Le trio créatif recruté par l'Espace pour la vie se compose du scénographe Stéphane Roy, qui a travaillé pour le Cirque du Soleil (CDS), de l'artiste designer et créatrice d'environnements interactifs Melissa Mongiat et de K, une artiste «des sens» dont l'exposition O.N.E. Objets non enfouis vient de prendre l'affiche à la Biosphère.

Pour l'instant, ces créateurs tentent de créer des liens organiques entre les quatre musées et de transformer l'immense esplanade du Stade en terrain de jeu écologique, propice aux envolées créatives. De nombreuses propositions sont déjà sur la planche à dessin, dont celui de transformer le toit du futur Planétarium, un vaste plan incliné, en lieu de glissade durant l'hiver. En été, l'esplanade sera reverdie par des plantations mobiles, qui permettraient de changer la configuration des lieux selon les besoins.

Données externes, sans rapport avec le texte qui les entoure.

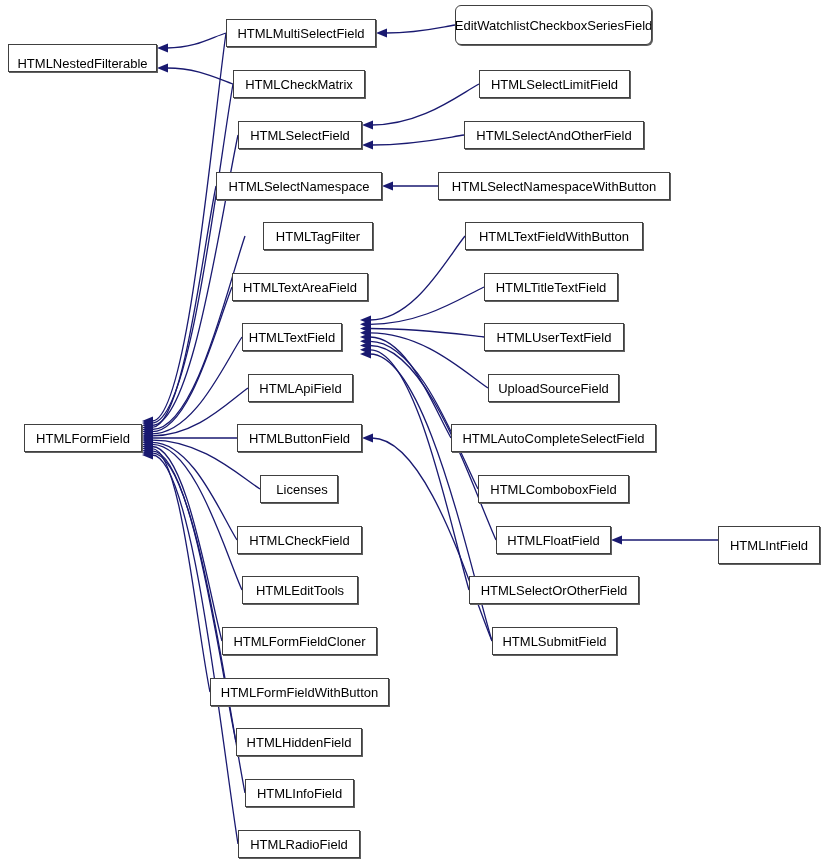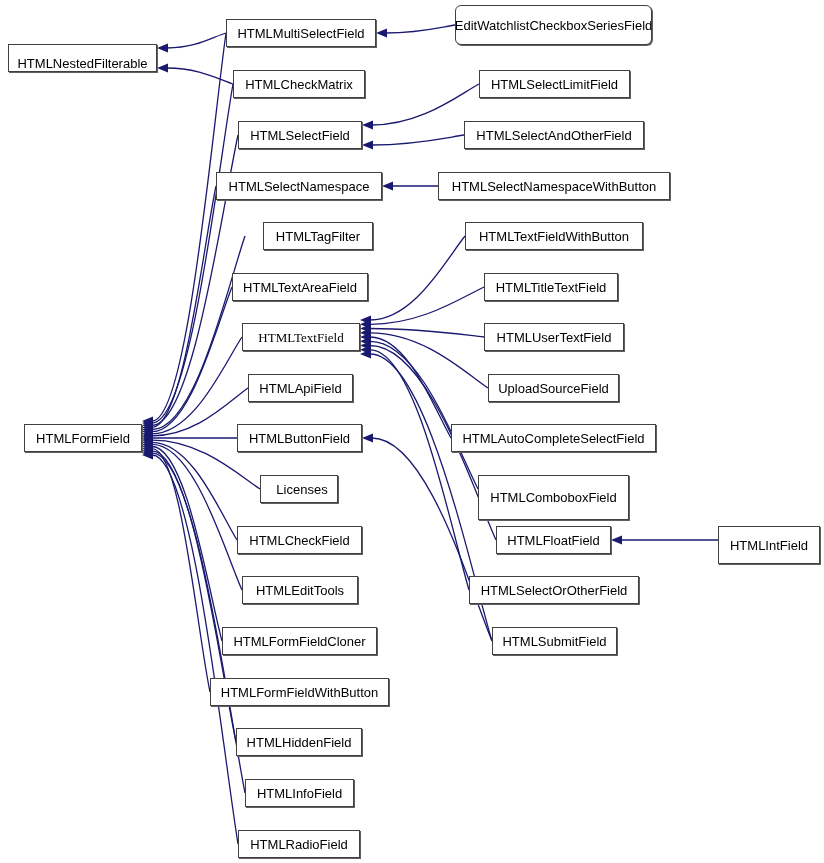--- a/index.html
+++ b/index.html
@@ -139,21 +139,21 @@
     </div>
     <div class="node-box" style="left: 216px; top: 172px; width: 166px; height: 28px;">
       <span class="node-label">HTMLSelectNamespace</span>
     </div>
     <div class="node-box" style="left: 263px; top: 222px; width: 110px; height: 28px;">
       <span class="node-label">HTMLTagFilter</span>
     </div>
     <div class="node-box" style="left: 232px; top: 273px; width: 136px; height: 28px;">
       <span class="node-label">HTMLTextAreaField</span>
     </div>
-    <div class="node-box" style="left: 242px; top: 323px; width: 118px; height: 28px; font-family: Liberation Serif, serif;">
+    <div class="node-box" style="left: 242px; top: 323px; width: 100px; height: 28px;">
       <span class="node-label">HTMLTextField</span>
     </div>
     <div class="node-box" style="left: 248px; top: 374px; width: 105px; height: 28px;">
       <span class="node-label">HTMLApiField</span>
     </div>
     <div class="node-box" style="left: 24px; top: 424px; width: 118px; height: 28px;">
       <span class="node-label">HTMLFormField</span>
     </div>
     <div class="node-box" style="left: 237px; top: 424px; width: 125px; height: 28px;">
       <span class="node-label">HTMLButtonField</span>
@@ -202,21 +202,21 @@
     </div>
     <div class="node-box" style="left: 484px; top: 323px; width: 140px; height: 28px;">
       <span class="node-label">HTMLUserTextField</span>
     </div>
     <div class="node-box" style="left: 488px; top: 374px; width: 131px; height: 28px;">
       <span class="node-label">UploadSourceField</span>
     </div>
     <div class="node-box" style="left: 451px; top: 424px; width: 205px; height: 28px;">
       <span class="node-label">HTMLAutoCompleteSelectField</span>
     </div>
-    <div class="node-box" style="left: 478px; top: 475px; width: 151px; height: 45px;">
+    <div class="node-box" style="left: 478px; top: 475px; width: 151px; height: 28px;">
       <span class="node-label">HTMLComboboxField</span>
     </div>
     <div class="node-box" style="left: 496px; top: 526px; width: 115px; height: 28px;">
       <span class="node-label">HTMLFloatField</span>
     </div>
     <div class="node-box" style="left: 469px; top: 576px; width: 170px; height: 28px;">
       <span class="node-label">HTMLSelectOrOtherField</span>
     </div>
     <div class="node-box" style="left: 492px; top: 627px; width: 125px; height: 28px;">
       <span class="node-label">HTMLSubmitField</span>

Jardins à cuisiner, arbres sur roulettes, véhicules à propulsion humaine, camping urbain: la boîte à idées est en pleine effervescence pour faire revivre la dalle de ciment. «Est-ce qu'on ira chercher des gens du quartier pour réaliser le mobilier urbain de façon artisanale? L'esplanade sera une immense oeuvre de vie collective», soutient Stéphane Roy, qui a créé les scénographies des productions Varekaï et Zumanity du CDS et, plus récemment, de l'exposition consacrée à Otto Dix, au Musée des beaux-arts de Montréal.

Le vent créatif soufflera aussi sur les espaces intérieurs, notamment au Biodôme, où sera érigé un «poumon central» en hauteur pour redécouvrir l'architecture magistrale de l'ancien vélodrome. Les créateurs de projections de Moment Factory seront mis à contribution. Le triumvirat rencontrera d'ailleurs cette semaine l'explorateur Jean Lemire pour échanger sur sa prochaine expédition autour du monde, qui sera au coeur des activités au Centre sur la biodiversité de Montréal. «Il faut que les gens quittent leur tête pour aller vers les sens. L'approche doit favoriser une expérience en profondeur, pas seulement une impression superficielle», soutient K.

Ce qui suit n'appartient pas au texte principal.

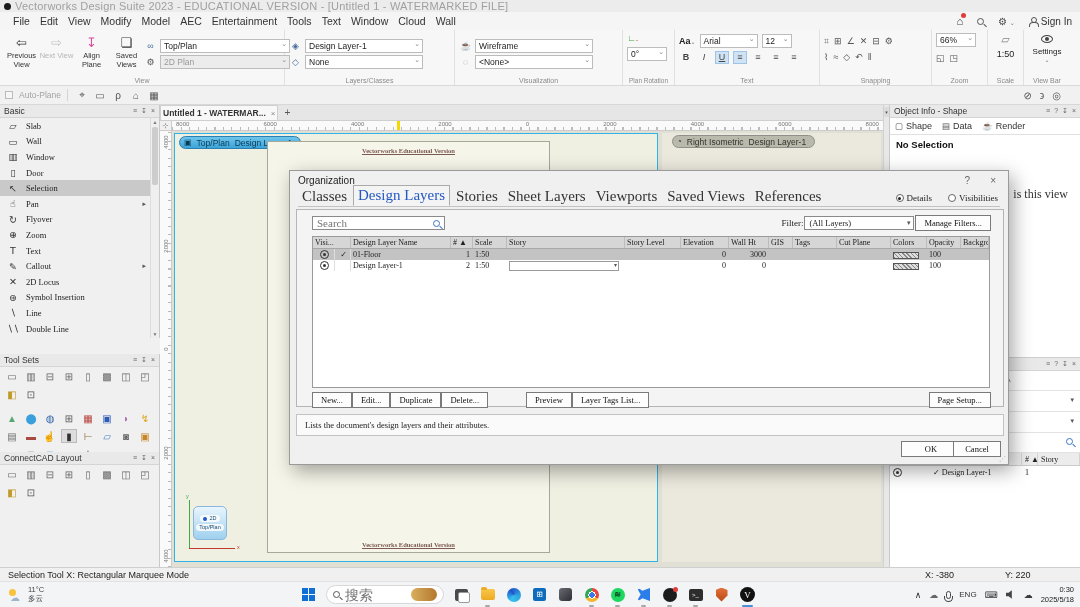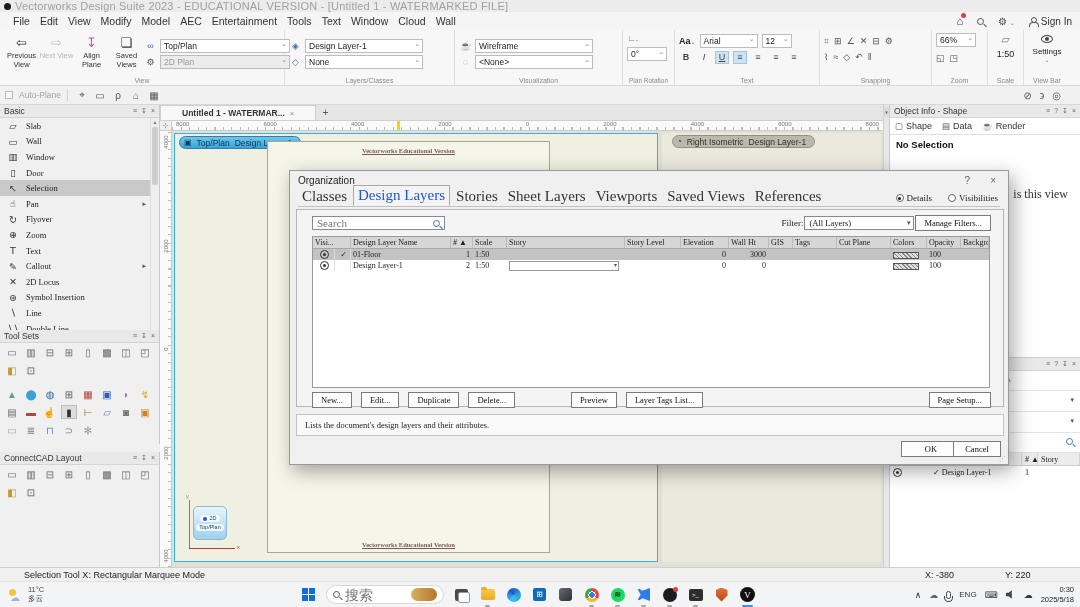--- a/index.html
+++ b/index.html
@@ -68,31 +68,31 @@
   .palhead .hic{margin-left:auto;display:flex;gap:4px;font-size:7px;color:#666}
   .basic{left:0;top:105px;width:160px;height:233px}
   .toollist{position:relative;height:220px;overflow:hidden}
   .tool-item{height:15.6px;display:flex;align-items:center;gap:6px;padding:0 4px 0 6px;font-size:8.5px;color:#222;font-family:"Liberation Serif",serif}
   .tool-item .tico{width:14px;text-align:center;font-size:9.5px;color:#333;font-family:"DejaVu Sans",sans-serif}
   .tool-item.selected{background:#c9c9c9}
   .tool-item.has-submenu::after{content:"▸";margin-left:auto;font-size:7px;color:#555}
   .sbar{position:absolute;right:0;top:0;bottom:0;width:9px;background:#efefef;border-left:1px solid #ddd;font-size:5px;color:#777;text-align:center}
   .sbar .up{position:absolute;top:1px;left:0;right:0}.sbar .dn{position:absolute;bottom:1px;left:0;right:0}
   .sbar .thumb{position:absolute;top:9px;left:1px;right:1px;height:58px;background:#cdcdcd;border-radius:2px}
-  .toolsets{left:0;top:330px;width:160px;height:114px}
+  .toolsets{left:0;top:354px;width:160px;height:114px}
   .ccad{left:0;top:452px;width:160px;height:115px}
   .icorow{display:flex;flex-wrap:wrap;padding:2px 4px;gap:1px 3px}
   .icorow .tsico{width:16px;height:14px;display:flex;align-items:center;justify-content:center;font-size:10px;border:1px solid transparent}
   .icorow .tsico.selected{background:#ddd;border-color:#bbb}
   .tsgrid{margin-top:6px}
 
   
   .docarea{left:160px;top:105px;width:723px;height:462px;background:#e4e4d9}
   .tabbar{position:absolute;left:0;top:0;right:0;height:16px;background:#e6e6e6;border-bottom:1px solid #cfcfcf;display:flex;align-items:flex-end}
-  .doctab{height:15px;background:#f8f8f8;border:1px solid #cfcfcf;border-bottom:none;display:flex;align-items:center;gap:5px;padding:0 21px;font-size:8.5px;font-weight:bold;color:#333}
+  .doctab{height:15px;background:#f8f8f8;border:1px solid #cfcfcf;border-bottom:none;display:flex;align-items:center;gap:5px;padding:0 2px;font-size:8.5px;font-weight:bold;color:#333}
   .doctab .x{font-weight:normal;color:#888;font-size:8px}
   .plustab{width:18px;height:15px;display:flex;align-items:center;justify-content:center;font-size:10px;color:#555}
   .hruler{position:absolute;left:12px;top:16px;right:0;height:10px;background:#fafafa;border-bottom:1px solid #ccc;
     background-image:repeating-linear-gradient(90deg,#bbb 0 1px,transparent 1px 8.5px);background-size:100% 3px;background-position:0 100%;background-repeat:no-repeat}
   .hruler .nums{display:flex;justify-content:space-between;padding:0 4px;font-size:6px;color:#777}
   .rcursor{position:absolute;left:225px;top:0;width:3px;height:9px;background:#f4d800}
   .vruler{position:absolute;left:0;top:26px;bottom:0;width:12px;background:#fafafa;border-right:1px solid #ccc;
     background-image:repeating-linear-gradient(0deg,#bbb 0 1px,transparent 1px 8.5px);background-size:3px 100%;background-position:100% 0;background-repeat:no-repeat}
   .vruler .nums{display:flex;flex-direction:column;justify-content:space-between;align-items:center;height:100%;padding:8px 0;font-size:6px;color:#777}
   .vruler .nums span{transform:rotate(-90deg)}
@@ -162,30 +162,30 @@
   .dthead div{border-right:1px solid #bcbcbc;height:100%;display:flex;align-items:center;padding-left:2px;white-space:nowrap;overflow:hidden}
   .dthead .c1{grid-column:1/3}
   .dtrow{height:11px;align-items:center}
   .dtrow div{padding-left:2px;white-space:nowrap;overflow:hidden}
   .dtrow.selected{background:#c3c3c3}
   .dtrow .ec{border-right:1px solid #ddd;height:100%;display:flex;align-items:center;justify-content:center}
   .num{text-align:right;padding-right:3px}
   .swatch{width:26px;height:7px;border:1px solid #555;background:repeating-linear-gradient(45deg,#888 0 1px,#ddd 1px 3px);display:inline-block;vertical-align:middle}
   .storydd{height:10px;margin-right:6px;background:#fff;border:1px solid #999;position:relative}
   .storydd::after{content:"▾";position:absolute;right:1px;top:-1px;font-size:6px;color:#555}
-  .dbuttons{position:absolute;left:15px;right:12px;top:182px;display:flex;gap:9px}
+  .dbuttons{position:absolute;left:15px;right:12px;top:182px;display:flex;}
   .dbuttons .gap{width:38px}.dbuttons .spacer{flex:1}
   .ddesc{position:absolute;left:6px;top:243px;width:708px;height:22px;border:1px solid #c2c2c2;background:#fafafa;font-size:8.5px;color:#222;display:flex;align-items:center;padding:0 8px}
   .dok{position:absolute;left:611px;top:270px;width:60px;text-align:center}
   .dcancel{position:absolute;left:663px;top:270px;width:48px;text-align:center}
   .grip{position:absolute;right:2px;bottom:1px;font-size:7px;color:#999}
 
   
   .statusbar{left:0;top:567px;width:1080px;height:14px;background:#f0f0f0;border-top:1px solid #cfcfcf;display:flex;align-items:center;font-size:9px;color:#222}
-  .statusbar .msg{padding-left:24px}
+  .statusbar .msg{padding-left:8px}
   .statusbar .xc{position:absolute;left:925px}.statusbar .yc{position:absolute;left:1005px}
 
   
   .taskbar{left:0;top:581px;width:1080px;height:26px;background:#f3f4f6;border-top:1px solid #e2e2e2;display:flex;align-items:center}
   .weather{display:flex;align-items:center;gap:4px;padding-left:8px;width:300px}
   .wico{position:relative;width:16px;height:14px}
   .wico .sun{position:absolute;left:1px;top:1px;width:7px;height:7px;border-radius:50%;background:#f7c23c}
   .wico .cld{position:absolute;left:2px;top:4px;font-size:10px;color:#9db6cc}
   .wtxt{font-size:7.5px;color:#444;line-height:1.15}
   .tbcenter{display:flex;align-items:center;gap:9px}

«Dans cet Espace pour la vie, le côté participatif implique qu'une partie du projet nous échappe et que l'on ne contrôle pas», note aussi Mélissa Mongiat, que le magazine Wallpaper a désignée en 2007 comme l'un des dix designers les plus prometteurs de la planète.

À Londres, Mongiat a notamment créé sur des trottoirs des chaises berçantes interactives, conteuses d'histoires pour ceux qui s'y assoient. Pour promouvoir le London Philarmonic Orchestra, elle a créé sur la voie publique une fosse d'orchestre fictive, où chaque chaise émettait la partition d'un instrument une fois occupée. L'oeuvre musicale n'était révélée dans son intégralité que lorsque tous les sièges étaient habités, obligeant les passants à se mettre de la partie pour jouir de la musique. À Montréal, elle a projeté sur la façade du pavillon des sciences de l'UQAM une oeuvre d'art musicale que les passants pouvaient modifier depuis leur téléphone cellulaire.

Selon Charles-Mathieu Brunelle, dès cet hiver, un premier geste collectif sera lancé pour animer ce vaste Espace pour la vie. Le public sera invité à créer sur l'esplanade une forêt temporaire avec les sapins de Noël dont on se sera défaits. En mars, le tout sera passé à la moulinette pour produire un paillis destiné à une distribution collective.

«On est souvent placés en situation d'impuissance et victimisés par rapport au sort de la planète, conclut M. Brunelle. Là, on veut convier les gens à relever leurs manches, à mettre leurs baskets, pour participer à de véritables chantiers de création.»